Here's Why Shareholders May Want To Be Cautious With Increasing Surmodics, Inc.'s (NASDAQ:SRDX) CEO Pay Packet

In this article:

Key Insights

  • Surmodics will host its Annual General Meeting on 8th of February

  • Salary of US$640.4k is part of CEO Gary Maharaj's total remuneration

  • Total compensation is similar to the industry average

  • Surmodics' three-year loss to shareholders was 28% while its EPS grew by 96% over the past three years

Shareholders of Surmodics, Inc. (NASDAQ:SRDX) will have been dismayed by the negative share price return over the last three years. What is concerning is that despite positive EPS growth, the share price has not tracked the trend in fundamentals. The AGM coming up on the 8th of February could be an opportunity for shareholders to bring these concerns to the board's attention. They could also try to influence management and firm direction through voting on resolutions such as executive remuneration and other company matters. Here's our take on why we think shareholders may want to be cautious of approving a raise for the CEO at the moment.

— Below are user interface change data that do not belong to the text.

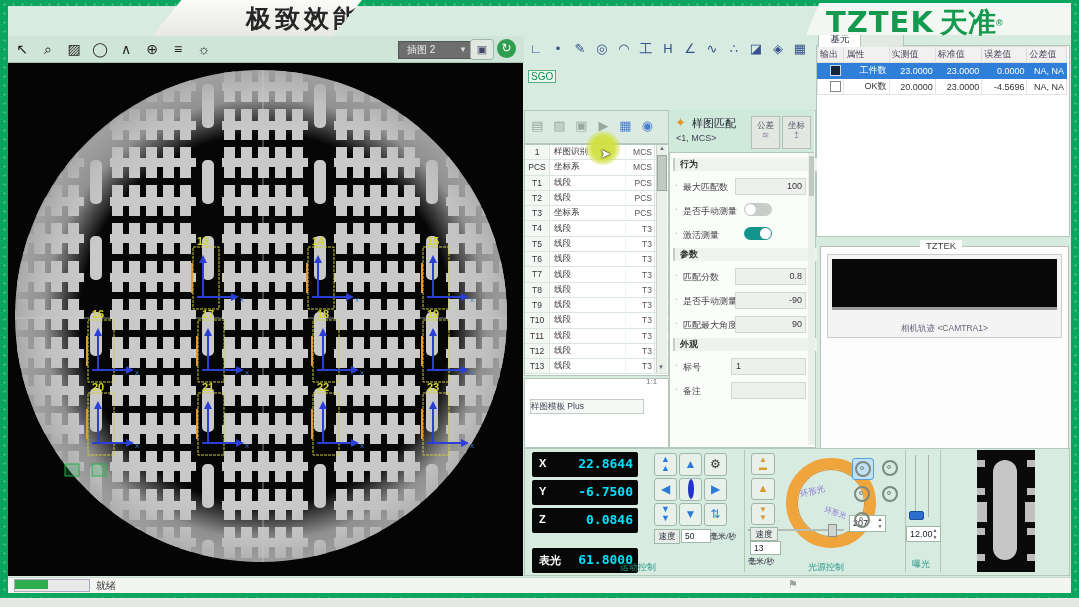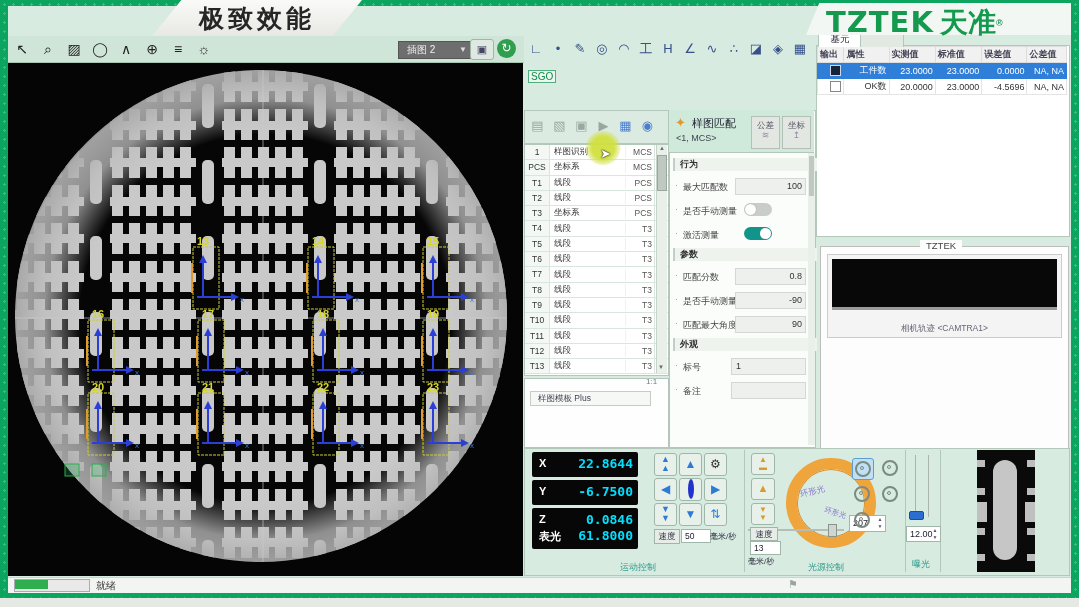"极致效能" #ribbon2 { justify-content: center -> flex-end }
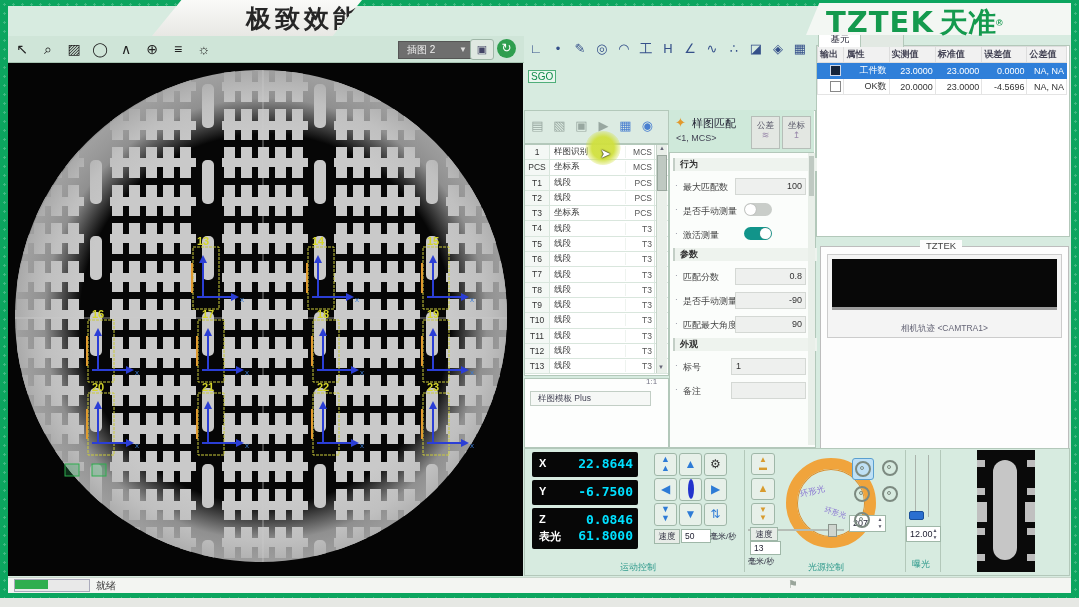"输出" #rtable th { font-weight: bold -> normal }
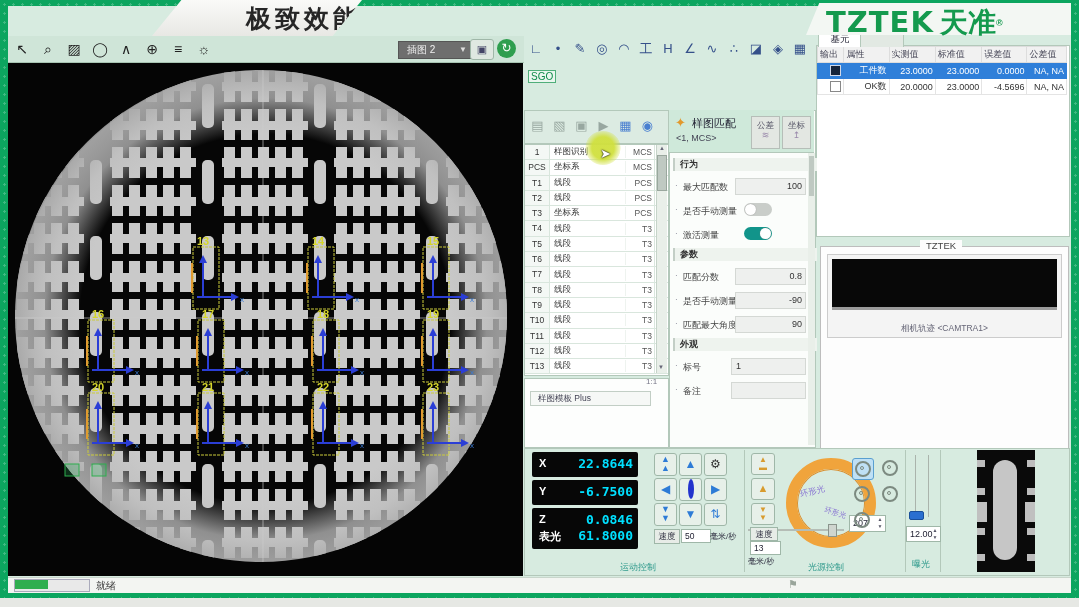"样图模板 Plus" #tpllabel { padding-left: 7px -> 0; top: 391px -> 399px }
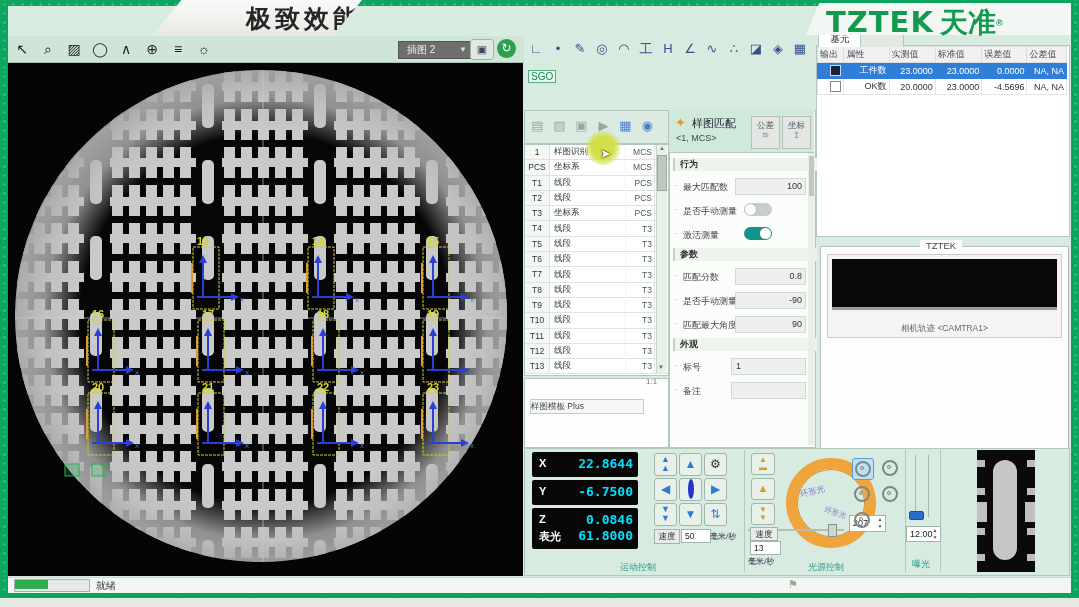"表光" div.lcdrow { top: 72px -> 96px }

See our latest analysis for Surmodics

Comparing Surmodics, Inc.'s CEO Compensation With The Industry

According to our data, Surmodics, Inc. has a market capitalization of US$462m, and paid its CEO total annual compensation worth US$3.5m over the year to September 2023. Notably, that's an increase of 14% over the year before. We think total compensation is more important but our data shows that the CEO salary is lower, at US$640k.

On examining similar-sized companies in the American Medical Equipment industry with market capitalizations between US$200m and US$800m, we discovered that the median CEO total compensation of that group was US$3.1m. So it looks like Surmodics compensates Gary Maharaj in line with the median for the industry. Moreover, Gary Maharaj also holds US$6.2m worth of Surmodics stock directly under their own name, which reveals to us that they have a significant personal stake in the company.

Component

2023

2022

Proportion (2023)

Salary

US$640k

US$620k

18%

Other

US$2.9m

US$2.5m

82%

Total Compensation

US$3.5m

US$3.1m

100%

Talking in terms of the industry, salary represented approximately 27% of total compensation out of all the companies we analyzed, while other remuneration made up 73% of the pie. Surmodics pays a modest slice of remuneration through salary, as compared to the broader industry. If total compensation is slanted towards non-salary benefits, it indicates that CEO pay is linked to company performance.

ceo-compensation
ceo-compensation

A Look at Surmodics, Inc.'s Growth Numbers

Surmodics, Inc.'s earnings per share (EPS) grew 96% per year over the last three years. In the last year, its revenue is up 36%.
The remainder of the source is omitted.